• HOW TO COMPLETE THIS TASK: The answer must be every entry below, word for word, with the pictures left out.

Start of EXERCISE DATA

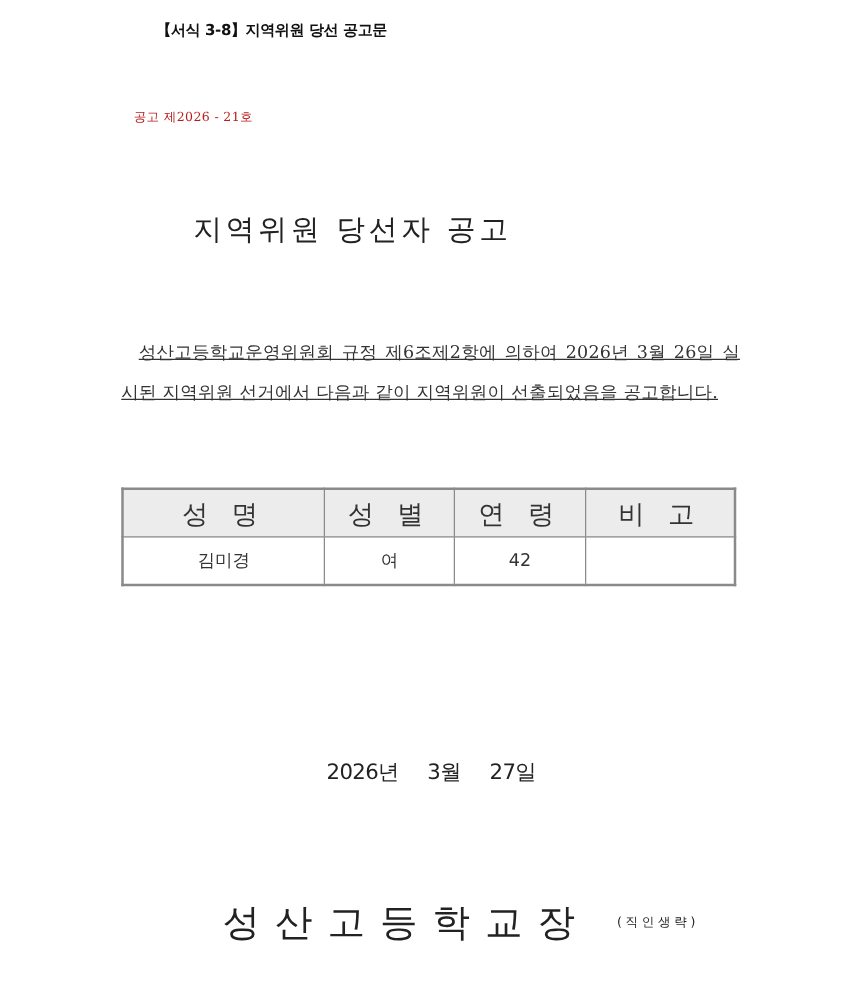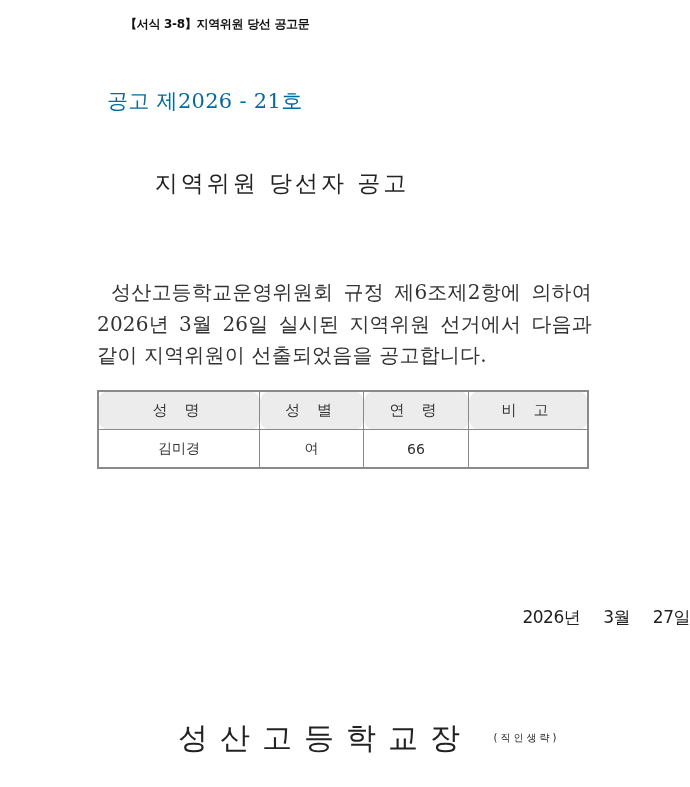--- a/index.html
+++ b/index.html
@@ -1,25 +1,25 @@
 <!DOCTYPE html>
 <html><head>
 <meta charset="utf-8">
 <style>
   html, body { margin:0; padding:0; background:#ffffff; }
   body { width:690px; height:787px; position:relative; overflow:hidden; color:#222; }
   .form-label { position:absolute; left:97px; top:16px; font-family:"DejaVu Sans", sans-serif; font-weight:bold; font-size:12px; letter-spacing:-0.3px; color:#111;margin-left:28px; }
-  .notice-no { position:absolute; left:107px; top:87px; font-family:"DejaVu Serif", serif; font-size:21px; color:#0369a1; letter-spacing:0.3px; }
+  .notice-no { position:absolute; left:107px; top:87px; font-family:"DejaVu Serif", serif; font-size:10px; color:#b91c1c; letter-spacing:0.3px; }
   .title { position:absolute; left:0; width:564px; top:168px; text-align:center; font-family:"DejaVu Sans", sans-serif; font-size:23px; color:#222; letter-spacing:3px; }
-  .body-text { position:absolute; left:97px; top:277px; width:495px; font-family:"DejaVu Serif", serif; font-size:20px; line-height:31.5px; color:#333; text-align:justify; text-indent:14px; letter-spacing:0.2px; }
+  .body-text { position:absolute; left:97px; top:267px; width:495px; font-family:"DejaVu Serif", serif; font-size:14px; line-height:31.5px; color:#333; text-align:justify; text-indent:14px; letter-spacing:0.2px;text-decoration:underline; }
   table.result { position:absolute; left:97px; top:390px; width:492px; border-collapse:collapse; font-family:"DejaVu Sans", sans-serif; font-size:14px; color:#333; }
   table.result th, table.result td { border:1px solid #8a8a8a; text-align:center; height:37px; padding:0; font-weight:normal; }
-  table.result th { background:#ececec; letter-spacing:6px; font-size:15px;border-radius:11px; }
+  table.result th { background:#ececec; letter-spacing:6px; font-size:21px; }
   table.result { border:2px solid #8a8a8a; }
-  .date { position:absolute; left:0; width:690px; top:606px; text-align:right; font-family:"DejaVu Sans", sans-serif; font-size:17px; color:#222; letter-spacing:-0.5px; }
+  .date { position:absolute; left:0; width:690px; top:606px; text-align:center; font-family:"DejaVu Sans", sans-serif; font-size:17px; color:#222; letter-spacing:-0.5px; }
   .date span { display:inline-block; }
   .date .gap { width:18px; }
   .signature { position:absolute; left:178px; top:718px; font-family:"DejaVu Sans", sans-serif; font-size:30px; color:#222; letter-spacing:12px; white-space:nowrap; }
   .seal { font-size:10px; letter-spacing:3px; vertical-align:middle; position:relative; top:-2px; }
 </style>
 </head>
 <body>
 
 <div class="form-label">【서식 3-8】지역위원 당선 공고문</div>
 
@@ -35,21 +35,21 @@
       <th style="width:160px">성 명</th>
       <th style="width:103px">성 별</th>
       <th style="width:104px">연 령</th>
       <th>비 고</th>
     </tr>
   </thead>
   <tbody>
     <tr>
       <td>김미경</td>
       <td>여</td>
-      <td>66</td>
+      <td>42</td>
       <td></td>
     </tr>
   </tbody>
 </table>
 
 <div class="date">
   <span>2026년</span><span class="gap"></span>
   <span>3월</span><span class="gap"></span>
   <span>27일</span>
 </div>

End of EXERCISE DATA

• WRITTEN ANSWER:
--- a/index.html
+++ b/index.html
@@ -1,25 +1,25 @@
 <!DOCTYPE html>
 <html><head>
 <meta charset="utf-8">
 <style>
   html, body { margin:0; padding:0; background:#ffffff; }
   body { width:690px; height:787px; position:relative; overflow:hidden; color:#222; }
   .form-label { position:absolute; left:97px; top:16px; font-family:"DejaVu Sans", sans-serif; font-weight:bold; font-size:12px; letter-spacing:-0.3px; color:#111;margin-left:28px; }
-  .notice-no { position:absolute; left:107px; top:87px; font-family:"DejaVu Serif", serif; font-size:21px; color:#0369a1; letter-spacing:0.3px; }
+  .notice-no { position:absolute; left:107px; top:87px; font-family:"DejaVu Serif", serif; font-size:10px; color:#b91c1c; letter-spacing:0.3px; }
   .title { position:absolute; left:0; width:564px; top:168px; text-align:center; font-family:"DejaVu Sans", sans-serif; font-size:23px; color:#222; letter-spacing:3px; }
-  .body-text { position:absolute; left:97px; top:277px; width:495px; font-family:"DejaVu Serif", serif; font-size:20px; line-height:31.5px; color:#333; text-align:justify; text-indent:14px; letter-spacing:0.2px; }
+  .body-text { position:absolute; left:97px; top:267px; width:495px; font-family:"DejaVu Serif", serif; font-size:14px; line-height:31.5px; color:#333; text-align:justify; text-indent:14px; letter-spacing:0.2px;text-decoration:underline; }
   table.result { position:absolute; left:97px; top:390px; width:492px; border-collapse:collapse; font-family:"DejaVu Sans", sans-serif; font-size:14px; color:#333; }
   table.result th, table.result td { border:1px solid #8a8a8a; text-align:center; height:37px; padding:0; font-weight:normal; }
-  table.result th { background:#ececec; letter-spacing:6px; font-size:15px;border-radius:11px; }
+  table.result th { background:#ececec; letter-spacing:6px; font-size:21px; }
   table.result { border:2px solid #8a8a8a; }
-  .date { position:absolute; left:0; width:690px; top:606px; text-align:right; font-family:"DejaVu Sans", sans-serif; font-size:17px; color:#222; letter-spacing:-0.5px; }
+  .date { position:absolute; left:0; width:690px; top:606px; text-align:center; font-family:"DejaVu Sans", sans-serif; font-size:17px; color:#222; letter-spacing:-0.5px; }
   .date span { display:inline-block; }
   .date .gap { width:18px; }
   .signature { position:absolute; left:178px; top:718px; font-family:"DejaVu Sans", sans-serif; font-size:30px; color:#222; letter-spacing:12px; white-space:nowrap; }
   .seal { font-size:10px; letter-spacing:3px; vertical-align:middle; position:relative; top:-2px; }
 </style>
 </head>
 <body>
 
 <div class="form-label">【서식 3-8】지역위원 당선 공고문</div>
 
@@ -35,21 +35,21 @@
       <th style="width:160px">성 명</th>
       <th style="width:103px">성 별</th>
       <th style="width:104px">연 령</th>
       <th>비 고</th>
     </tr>
   </thead>
   <tbody>
     <tr>
       <td>김미경</td>
       <td>여</td>
-      <td>66</td>
+      <td>42</td>
       <td></td>
     </tr>
   </tbody>
 </table>
 
 <div class="date">
   <span>2026년</span><span class="gap"></span>
   <span>3월</span><span class="gap"></span>
   <span>27일</span>
 </div>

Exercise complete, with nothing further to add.